5 steps to recover after shooting all night
If you have been in business for himself some time, or is in the process of getting your business off the ground, you know that entrepreneurship is both rewarding and drain again. The satisfaction that comes with running the show is tempered by the fact that, when everything is on the line and the work must be done, you are responsible. And sometimes that means staying overnight breaks to meet a looming deadline.
Now that you know all nighters are not just for college kids studying for final exams, we also know that you can not rest after being up all night. So next time you pull all night, follow these steps to ensure you are fully recovered and alert the next day.
Charge B vitamins
When you’re up all night working, the body uses more of your B vitamins, including B12, one of the main sources of energy in your body.

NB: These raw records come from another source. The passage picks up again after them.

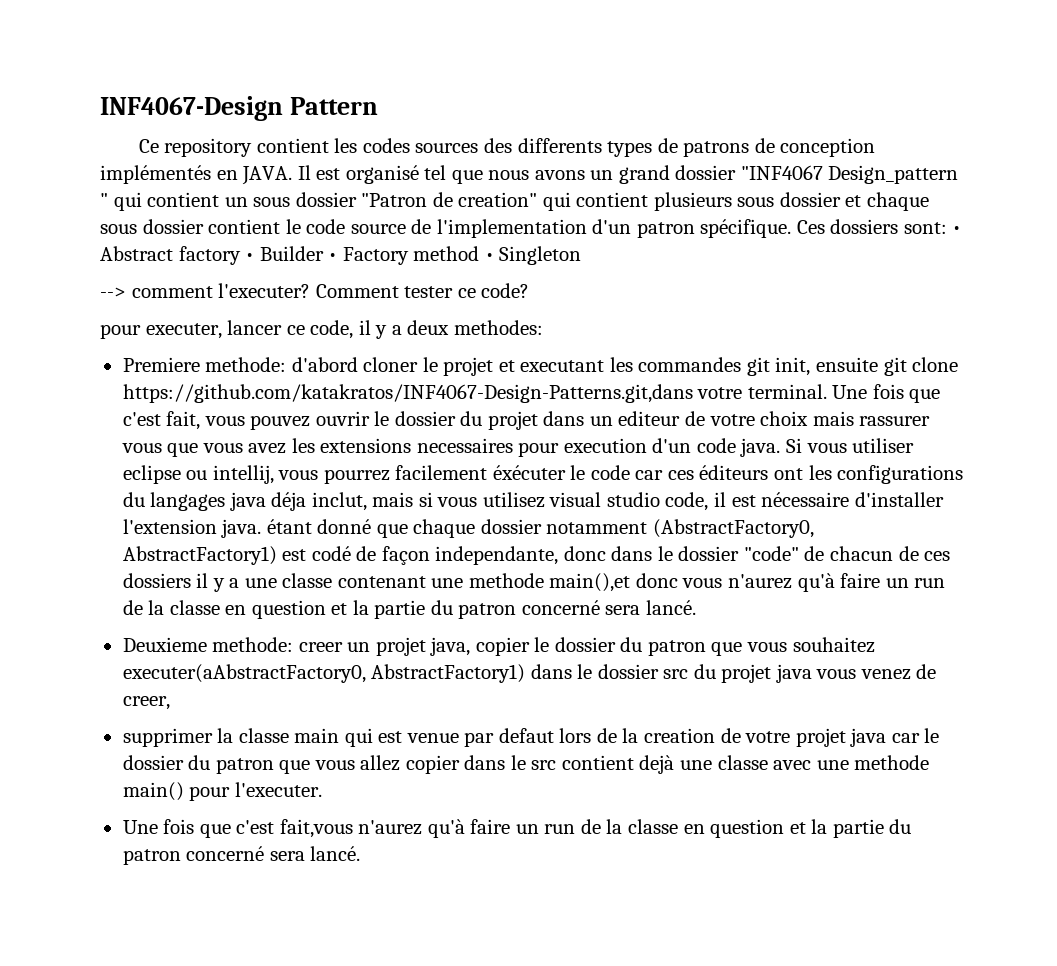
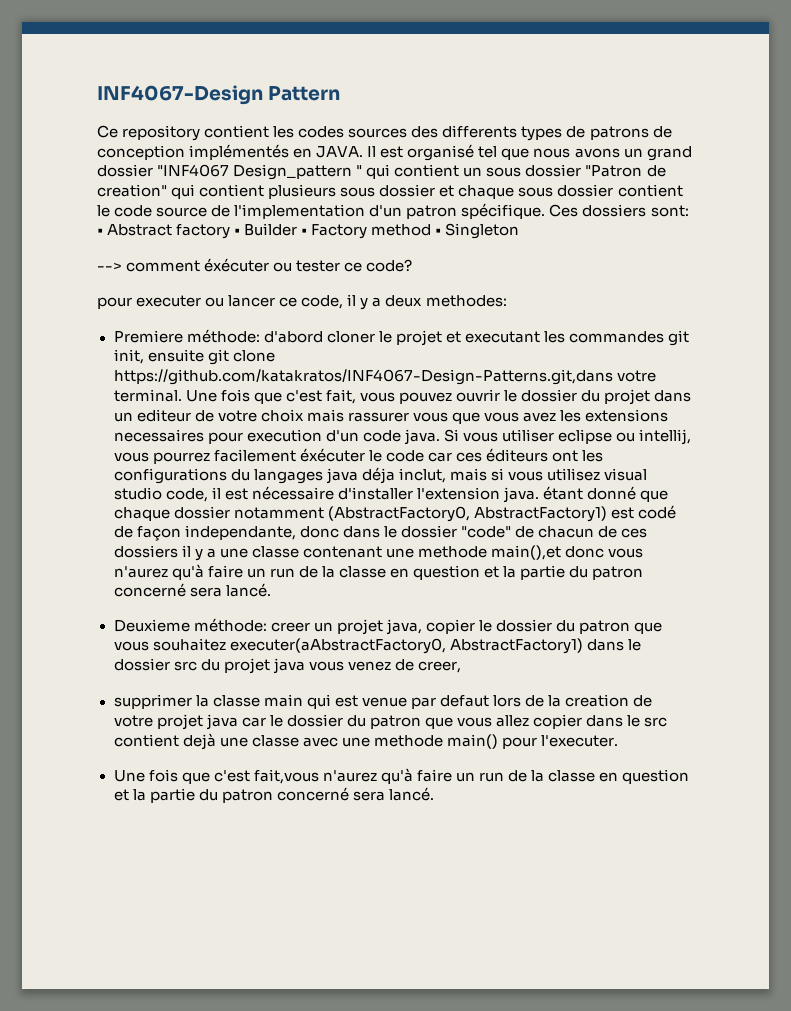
- --> comment l'executer? Comment tester ce code?
+ --> comment éxécuter ou tester ce code?
- pour executer, lancer ce code, il y a deux methodes:
+ pour executer ou lancer ce code, il y a deux methodes:
- Premiere methode: d'abord cloner le projet et executant les commandes git init, ensuite git clone https://github.com/katakratos/INF4067-Design-Patterns.git,dans votre terminal.
+ Premiere méthode: d'abord cloner le projet et executant les commandes git init, ensuite git clone https://github.com/katakratos/INF4067-Design-Patterns.git,dans votre terminal.
- Deuxieme methode: creer un projet java, copier le dossier du patron que vous souhaitez executer(aAbstractFactory0, AbstractFactory1) dans le dossier src du projet java vous venez de creer,
+ Deuxieme méthode: creer un projet java, copier le dossier du patron que vous souhaitez executer(aAbstractFactory0, AbstractFactory1) dans le dossier src du projet java vous venez de creer,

So besides feeling very tired the next day, the depletion of its reserves of vitamin B12 can lead to a variety of symptoms, including cognitive function and mood in general. Back on track by eating foods rich in cattle fed grass or B12-like cottage cheese all day, or take an all-natural supplement, food-based.
Cortisol is a steroid hormone produced by the adrenal glands in the body that is released in response to normal daily functions, including waking up in the morning. Cortisol levels are lower in the middle of the night when you sleep normally, but when you’re late, high cortisol levels can put your body in a literal state of stress, spiking blood pressure, which causes the anxiety and changes in mood and reducing their immune response.
There are several adaptogenic herbs that can help regulate cortisol levels naturally, but ginseng is the most popular and effective. Take some in your health food store, and also feel less grumpy on the functioning without sleep, help you sharpen brain function because it can be productive.
Avoid sugar and cereals
Foods high in sugar and carbohydrates can provide a quick burst of energy, something that will certainly be looking after a whole night. In fact, having sleep can increase cravings due to higher short-term they provide. But the problem with sugar, cereals and other foods rich in carbohydrates is causing a sugar crash in blood shortly after consumption, fill the tank and your energy levels make you feel worse than before. Avoid jumping on carbo-cycle accident, and choose meals that include protein, fiber and healthy fats for energy that lasts.
Add the coconut oil
It may seem like eating more fat can bog down and make you feel rejuvenated quite low, which is certainly the case if you eat the wrong kind of fat. Opt for coconut oil instead, and medium chain fatty acids with will be sent directly to the liver where they will be processed immediately and converted to energy (rather than stored as fat).
I’m not sure how coconut oil in your diet work? Use it as a cooking oil, add a tablespoon of your smoothie or mix 1 tablespoon of coconut oil, raw honey and chia seeds for rapid fuel energy, homemade.
Take a (more) nap
Ultimately, no matter what you eat or how they complement, the best cure for a hangover all night is sleep. Science has proven the effectiveness of short to increase alertness during naps during the day, but if you have had little or no sleep the night before, a longer nap will be more effective in providing sustainable energy and improving cognitive function to help you power through the rest of the day.
Aim for a nap from 1.5 to 2 hours (enough for a full sleep cycle, so as not to awaken the most tired time), and be sure to get back 15 hours, or you may have difficulty to return to sleep the next night.